Est-ce vraiment la fin de cette saga rocambolesque (pour ne pas dire kafkaïenne), qui a mélangé pendant quatre ans littérature, faits divers, goût du lucre et patrimoine intellectuel juif ? Pas sûr, puisque Uri Sefad, avocat de Eva Hoffe, a annoncé, dès la prononciation du verdict, dimanche 14 octobre, l'intention de sa cliente de faire appel. Une autre bataille juridique en perspective ? Peut-être, bien que la décision du tribunal de Tel-Aviv semble décisive : tous les écrits de Franz Kafka et de son ami et exécuteur testamentaire Max Brod devront être transférés de coffres forts privés aux archives de la Bibliothèque nationale de l'Etat d'Israël, à Jérusalem.

La juge Talia Pardo Kupelman a pris toute la mesure de sa décision historique :"Ce cas, compliqué par les passions, a été défendu très longtemps devant les tribunaux, à travers les mers, les pays et les époques". "Ce procès [elle ne parlait pas du roman de l'auteur pragois] a ouvert une fenêtre dans les vies, les désirs, les frustrations et les âmes de deux des plus grands penseurs du XXe siècle."Certes, mais les écrits des "grands penseurs" valant des millions de dollars, on comprend que celle qui en détient une collection inédite ne soit pas ravie de la décision du tribunal de Tel-Aviv.

Ainsi, le manuscrit original du Procès a-t-il été vendu en 1988, par Eva Hoffe, sa mère Esther et sa sœur Ruti Wiesler, pour la somme de 1,7 million de dollars (1,4 million d'euros) au Musée de littérature moderne de Marbach, près de Stuttgart, qui abrite les archives littéraires allemandes. Eva Hoffe (seul survivante de la famille) avait bien l'intention de continuer à exploiter ce filon, dont l'origine remonte au 3 juin 1924, jour de la mort de l'auteur de La Métamorphose. Rappel des faits : dans ses dernières volontés, Franz Kafka spécifiait que tous ses manuscrits non publiés devaient être détruits après sa mort.
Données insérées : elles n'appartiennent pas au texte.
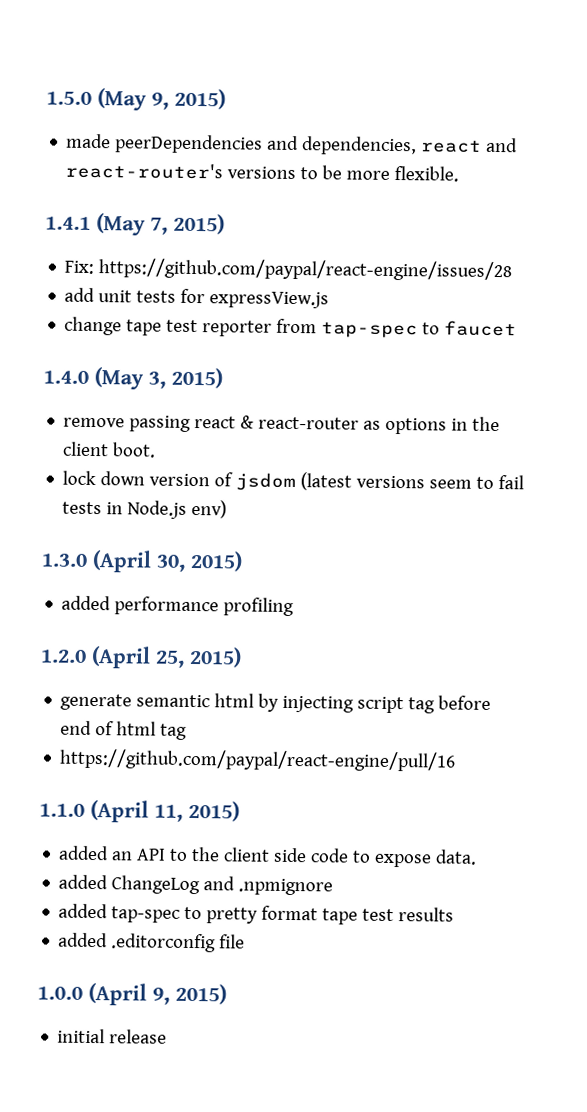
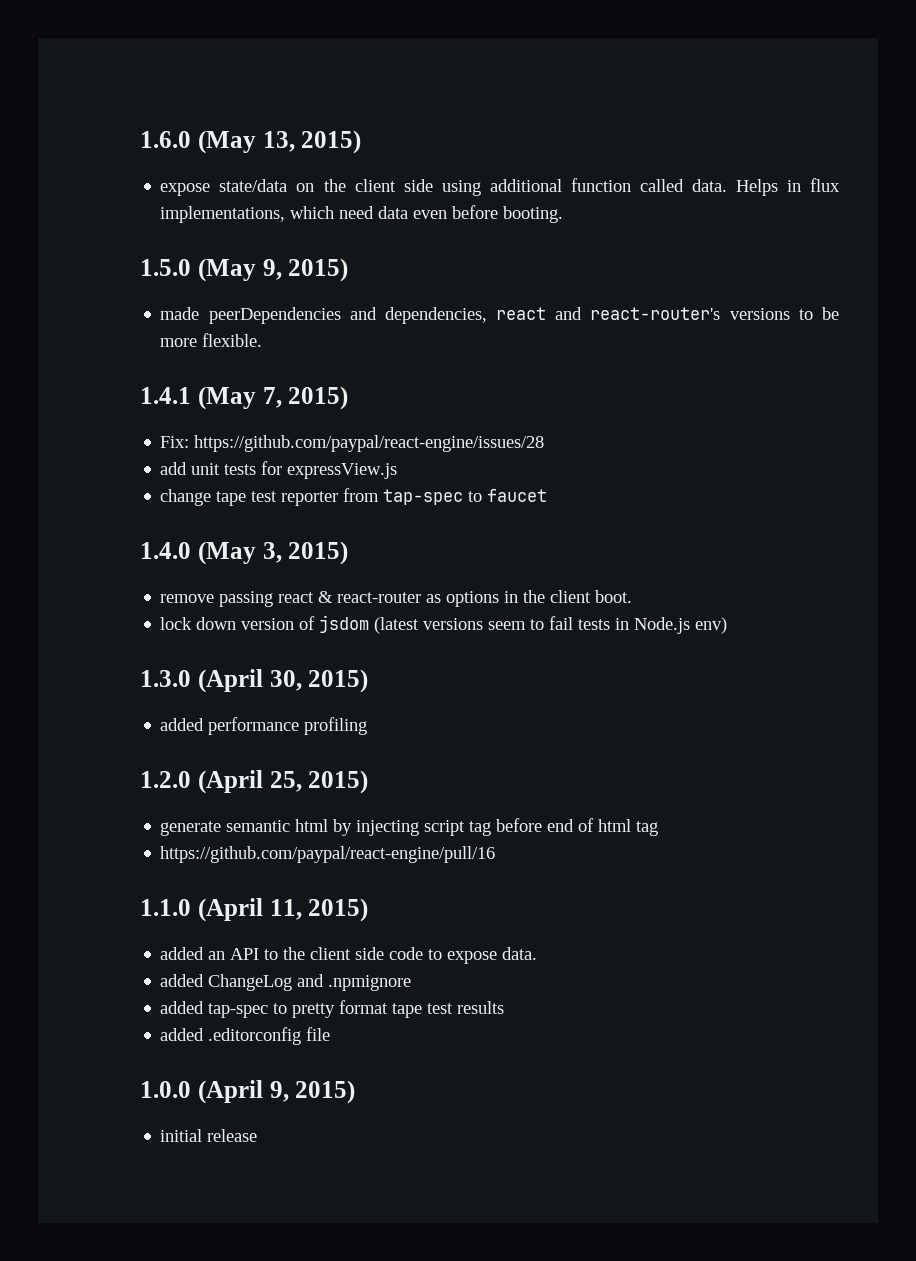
(46, 98) none -> [140,130,362,154] [160,178,840,196] [160,205,564,223] 1.6.0 (May 13, 2015) // expose state/data on the client side using additional function called data. Helps in flux implementations, which need data even before booting. //

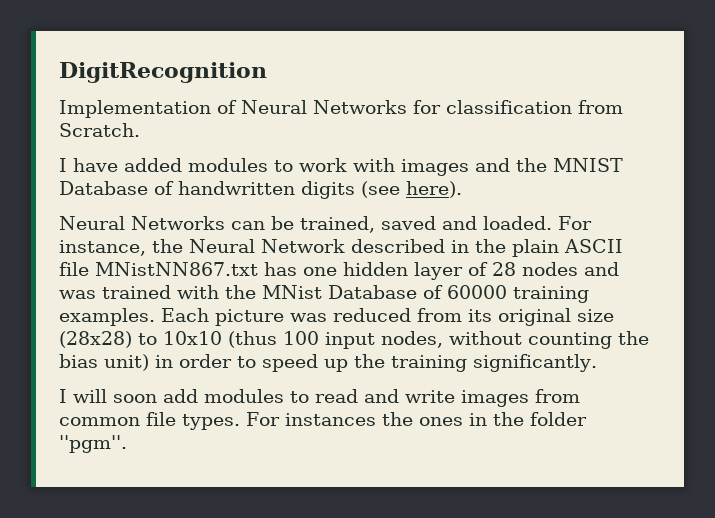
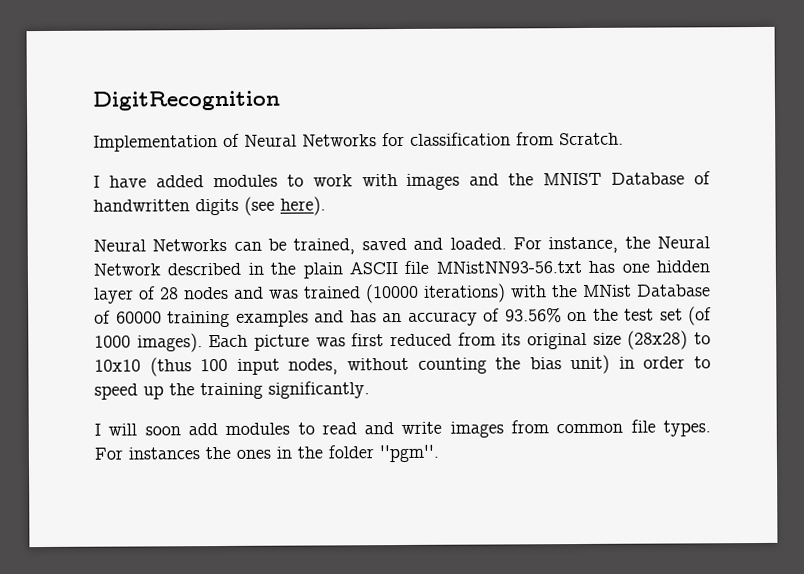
[95,262,258,276] MNistNN867.txt -> [435,260,582,274] MNistNN93-56.txt
(171, 292) none -> [365,283,506,304] (10000 iterations)
[59,308,155,326] examples. -> [235,306,712,327] [94,333,203,353] examples and has an accuracy of 93.56% on the test set (of 1000 images).
(327, 317) none -> [351,333,385,347] first

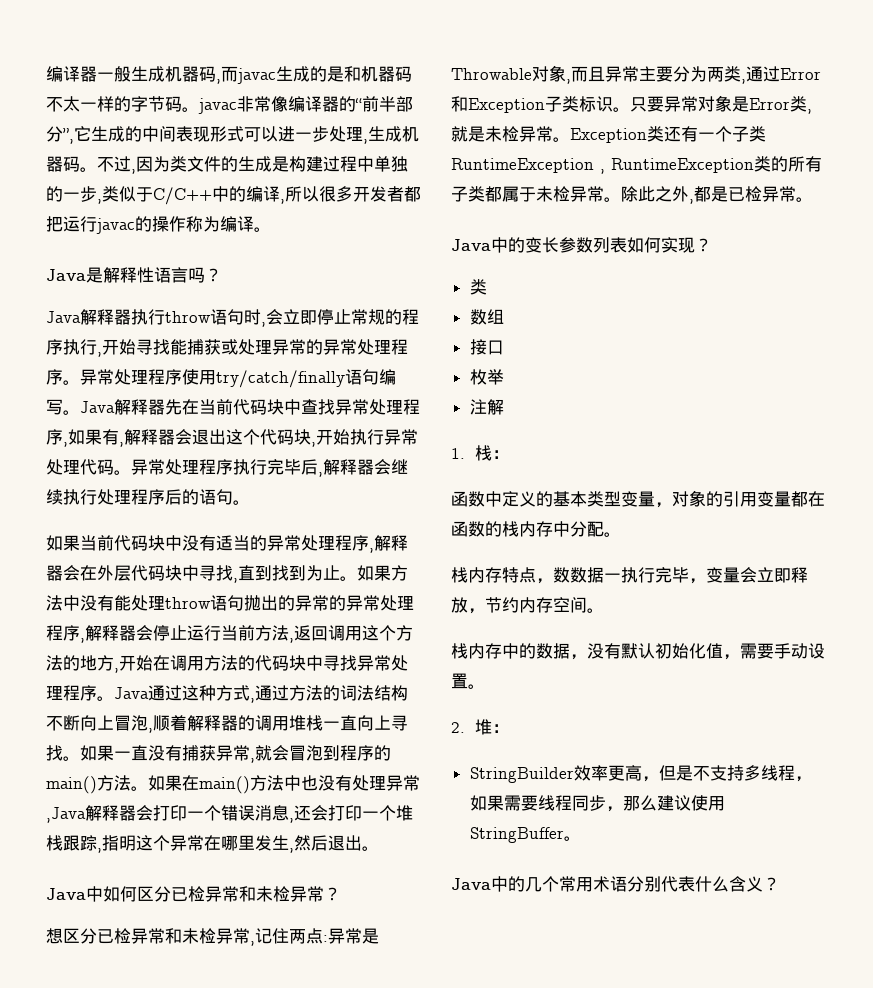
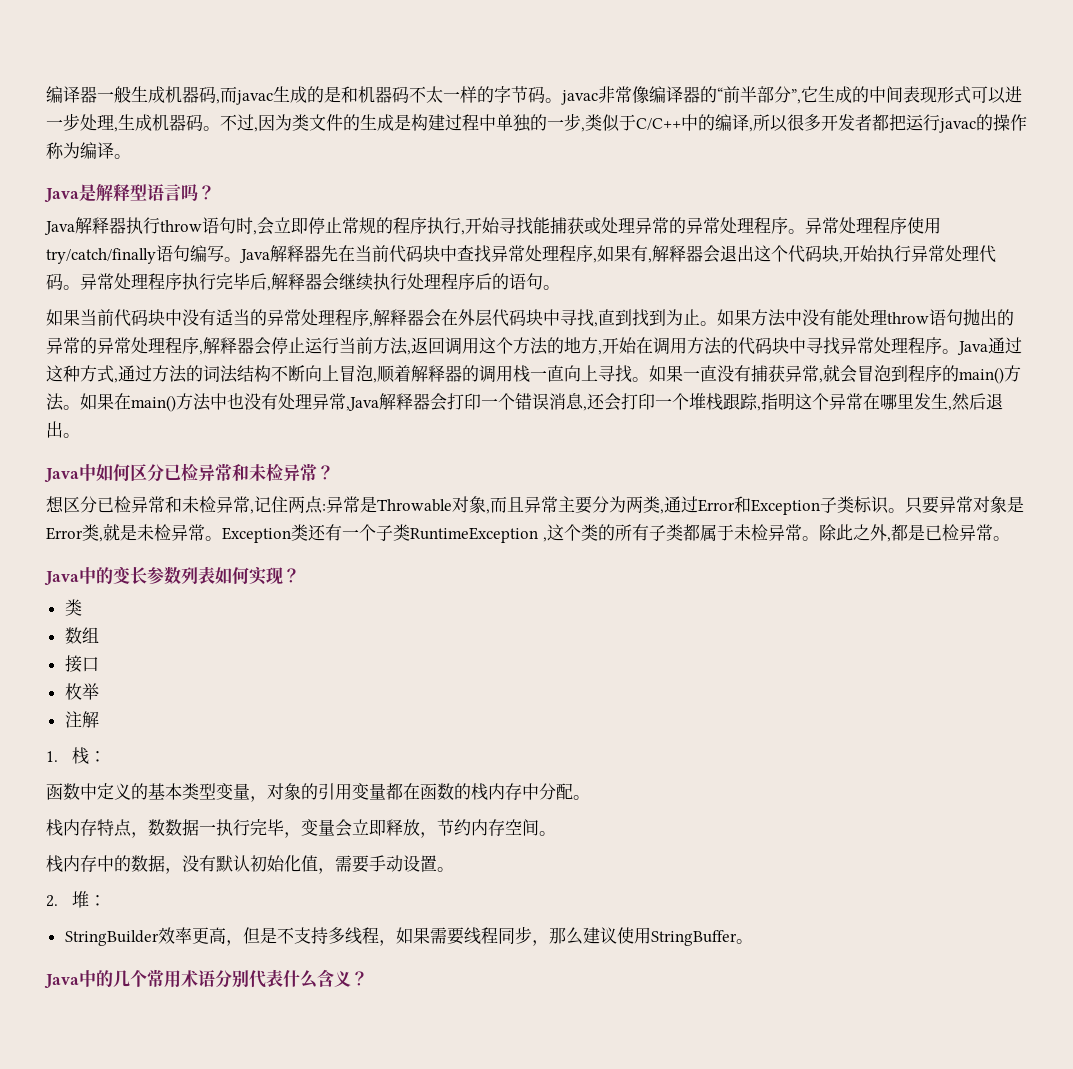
[137,267,154,283] 性 -> [130,184,147,201] 型
[289,715,306,731] 堆 -> (513, 373) none
[611,158,754,173] RuntimeException -> [546,524,581,541] 这个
TROIS MYSTÉRIEUX CAMBRIOLAGES

Longtemps après, le poète Max Brod a expliqué qu'obéir à son ami aurait été un"acte criminel" vu la valeur littéraire et philosophique inestimable de cet héritage. En 1939, Brod fuit l'Allemagne nazie avec une valise contenant les précieux manuscrits, émigre en Palestine, devenue l'Etat d'Israël en 1948, et meurt sans descendance à Tel-Aviv, en 1968. Sans enfants, mais pas sans héritière : sa secrétaire (et probablement maîtresse), Esther Hoffe, qui a deux filles, entend bienfaire fructifier le patrimoine intellectuel de l'écrivain, de confession juive, dont le premier ministre israélien, Benyamin Nétanyahou, dira en 2010, qu'il est "de grande valeur pour l'Etat et le peuple juif".

La bataille judiciaire sera âpre. La Bibliothèque nationale israélienne excipe d'un document signé par Max Brod, dans lequel celui-ci exprime le souhait que les manuscrits soient attribués après sa mort à une "institution publique", dont il donne la liste, la Bibliothèque nationale arrivant en tête.

Mais Eva Hoffe ne l'entend pas ainsi : la vieille dame (elle a 80 ans) garde une partie de son trésor dans des coffres forts, à Tel-Aviv et à Zurich, et une autre dans des cartons plus ou moins bien ficelés, dans son appartement de Tel-Aviv, lequel est réputé abriter un grand nombre de chats. On ne sait sur combien de manuscrits originaux les petits félidés ont aiguisé leurs griffes, pas plus que le nombre de ceux qui ont été emportés lors des trois mystérieux cambriolages qu'Eva Hoffe a rapportés à la police en septembre 2009 et mai 2010. A l'époque, l' "héritière" de Franz Kafka et Max Brod avait indiqué que des lettres, des livres et des partitions ayant appartenu au second avaient disparu. Eva Hoffe a toujours prétendu que les contenus des coffres-forts et des cartons étaient un "cadeau" de sa mère. Le tribunal de Tel-Aviv a estimé que le public israélien et, au-delà, tous les chercheurs passionnés par l'œuvre de Franz Kafka, en feraient un meilleur usage.